Born in Swaziland in 1982 and raised in South Africa, Mntambo is a sculptor who has made cowhide her medium of choice.  Her choice is inspired and informed on one hand by a childhood dream where she found herself left with a pile of cowhides and on the other by her interest in science and forensics, which was her first passion before she decided to become an artist.
“I enjoy chemical processes. I was never really interested in ‘conventional’ materials and was lucky enough to have the opportunity to work with a taxidermist for a while. The thin line that exists between our understanding of attraction and repulsion has always been of interest to me. I developed my aesthetic in an attempt to destabilise/push this boundary while challenging how art material and the product are understood.”
 In describing the artist media, Gabi Ngcobo, in Art South Africa vol 04, issue 03, 2006 said “It is a material variously associated with wealth and power. The literal hairiness of her figures also functions as a distancing device... Her work encourages us to critique the politics and aesthetics of femininity and beauty and is suggestive of the ways in which (black) women are re-interpreting their bodies and claiming visibility.'
 She uses plaster moulds of her own body and envelops them with the still malleable cowhide that she has thoroughly treated and cured.  The hide becomes a beautiful and repulsive empty floating carrier. These hairy feminine shapes defy our notion of feminine beauty. The artist remembers her early years at Floating Figures, girls’ school where there was so much focus on getting rid of body hair. With her haunting simultaneously human and animal like, she deliberately seeks to provoke a sense of agitation. 
 She describes her use of cowhide “as a means to subvert expected associations with corporeal presence, femininity, sexuality and vulnerability.”  The animal/human association is not new but rarely has it been so provocative. The cowhides seem to be worn as garments caught in movement. As Mntambo explains, the many folds and creases were inspired by the move of the dress worn by a woman dancing the Paso Doble with her partner. She defines herself as existing between several worlds, and refuses to be located in one particular identity. Cowhide is a conceptually loaded substance and to mistake the (often dark) cowhide with the female figure is a contentious practice, which might arguably naturalize the ideological metonymy of women, blackness and nature. Other readings of Mntambo's work have centred on the traditional practice of 'ilobola' [bride-price] in South Africa, which is often criticised by feminists for reducing women to the level of possessions. Although these issues do play a part in Mntambo's attraction to the medium, it is reductive to read her production only in these terms. In filling out the vacated body of the cow with different forms, then vacating it again or re-embodying it herself, Mntambo utilizes the semantic layering embedded in her material to flesh out, exaggerate and ultimately - I would argue - deflate the terms which have kept people in subjugated states of embodiment. The quasi-scientific arguments which backed up the discourse of racism and sexism have long been discredited; however, their semantic legacy continues to haunt contemporary culture. It is this ghosting that Mntambo points to with her evocative and alluring sculptures.

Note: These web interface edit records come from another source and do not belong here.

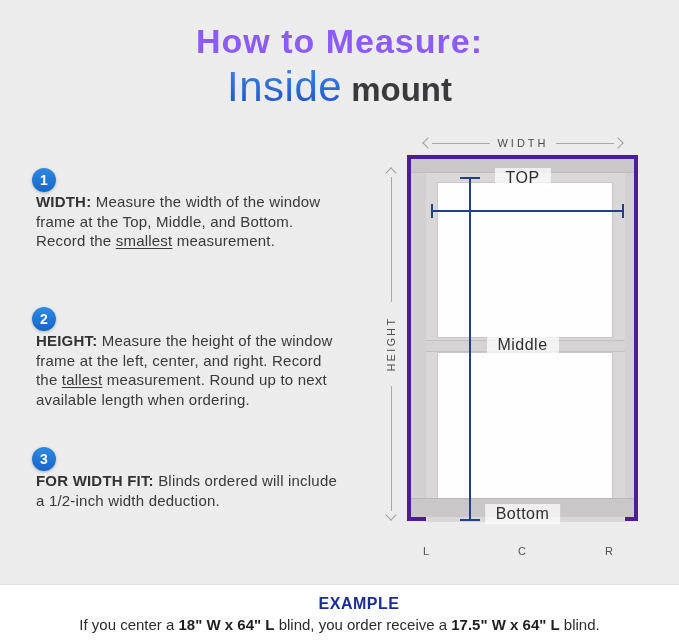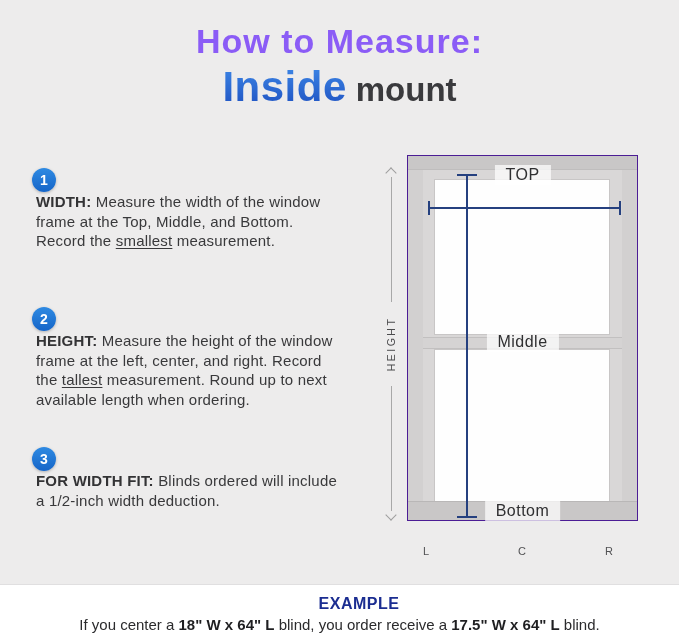--- a/index.html
+++ b/index.html
@@ -14,21 +14,21 @@
   *{margin:0;padding:0;box-sizing:border-box;}
   html,body{width:679px;height:642px;overflow:hidden;background:#ffffff;
     font-family:"Liberation Sans",sans-serif;}
   .poster{position:relative;width:679px;height:585px;background:var(--page-bg);
     border-bottom:1px solid #e0dfe0;}
 
   
   .title-block{position:absolute;top:22px;left:0;width:679px;text-align:center;}
   .title-line1{font-size:34px;font-weight:600;color:#8b5cf6;letter-spacing:1px;}
   .title-line2{margin-top:2px;}
-  .title-highlight{font-size:42px;font-weight:700;letter-spacing:0.5px;
+  .title-highlight{font-size:42px;font-weight:400;letter-spacing:0.5px;
     background-image:linear-gradient(180deg,var(--title-highlight-top),var(--title-highlight-bottom));
     -webkit-background-clip:text;background-clip:text;color:transparent;
     -webkit-text-fill-color:transparent;}
   .title-suffix{font-size:33px;font-weight:600;color:#3a3a3d;margin-left:9px;}
 
   
   .step{position:absolute;left:32px;width:312px;}
   .step-1{top:168px;} .step-2{top:307px;} .step-3{top:447px;}
   .badge{width:24px;height:24px;border-radius:50%;
     background:linear-gradient(180deg,#2f8ae2,#1565c8);
@@ -59,21 +59,21 @@
     display:flex;flex-direction:column;align-items:center;}
   .height-arrow .line{flex:1;width:1px;background:#a8a8a8;}
   .v-label-wrap{position:relative;width:14px;height:84px;flex:none;}
   .v-label-wrap span{position:absolute;top:50%;left:50%;
     transform:translate(-50%,-50%) rotate(-90deg);white-space:nowrap;
     font-size:10.5px;letter-spacing:2.5px;color:#4c4c4e;background:var(--page-bg);
     padding:2px 6px;}
 
   
   .window{position:absolute;left:407px;top:155px;width:231px;height:366px;
-    background:var(--frame-gray);border:1px solid #4c1d95;}
+    background:var(--frame-gray);border:4px solid #4c1d95;}
   .head{position:absolute;left:0;right:0;top:0;height:14px;background:#c9c7c7;
     border-bottom:1px solid #bfbdbd;}
   .sill{position:absolute;left:0;right:0;bottom:0;height:19px;background:#c9c7c7;
     border-top:1px solid #b9b7b7;}
   .opening{position:absolute;left:15px;top:14px;width:199px;height:349px;
     background:#d9d7d7;}
   .pane{position:absolute;left:11px;width:176px;background:#fefefe;
     border:1px solid #c8c6c6;}
   .pane-upper{top:9px;height:156px;}
   .pane-lower{top:179px;height:161px;}
@@ -126,20 +126,27 @@
   <div class="step step-2">
     <div class="badge">2</div>
     <p><span class="seg-bold">HEIGHT:</span><span> Measure the height of the window frame at the left, center, and right. Record the </span><span class="seg-underline">tallest</span><span> measurement. Round up to next available length when ordering.</span></p>
   </div>
 
   <div class="step step-3">
     <div class="badge">3</div>
     <p><span class="seg-bold">FOR WIDTH FIT:</span><span> Blinds ordered will include a 1/2-inch width deduction.</span></p>
   </div>
 
+  <div class="width-arrow">
+    <span class="chev chev-left"></span>
+    <span class="line"></span>
+    <span class="arrow-label">WIDTH</span>
+    <span class="line"></span>
+    <span class="chev chev-right"></span>
+  </div>
 
   <div class="height-arrow">
     <span class="chev chev-up"></span>
     <span class="line"></span>
     <span class="v-label-wrap">
         <span>HEIGHT</span>
       </span>
     <span class="line"></span>
     <span class="chev chev-down"></span>
   </div>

“My work was never meant to be a direct exploration of the African Female body. I just happen to be African and female and use my body in my art making process.” She said.
 Mntambo addresses issues of gender, which are also at the core of her work.  She has more recently expanded her work to include video and photography where she explores further associations tied to the cow iconography.  The videos, which is be her first foray into the medium, translates her interest in femininity and cows into a cross-gender foray into bulls and the masculine arena of the bull-fight. It shows Mntambo as a matador in a deserted bull-fighting arena. She enacts a phantasmagoria bull-fight, making herself both the subject and the object of the work.
 Mythology plays an important part and helps position her work in a broader geographical context.


Nandipha Mntambo completed a Master of Fine Arts from the Michaelis School of Fine Arts at the University of Cape Town. She was the 2011 Standard Bank Young Artist Award winner for visual arts and she has been shown in group shows in the US, Europe, Africa, and Australia.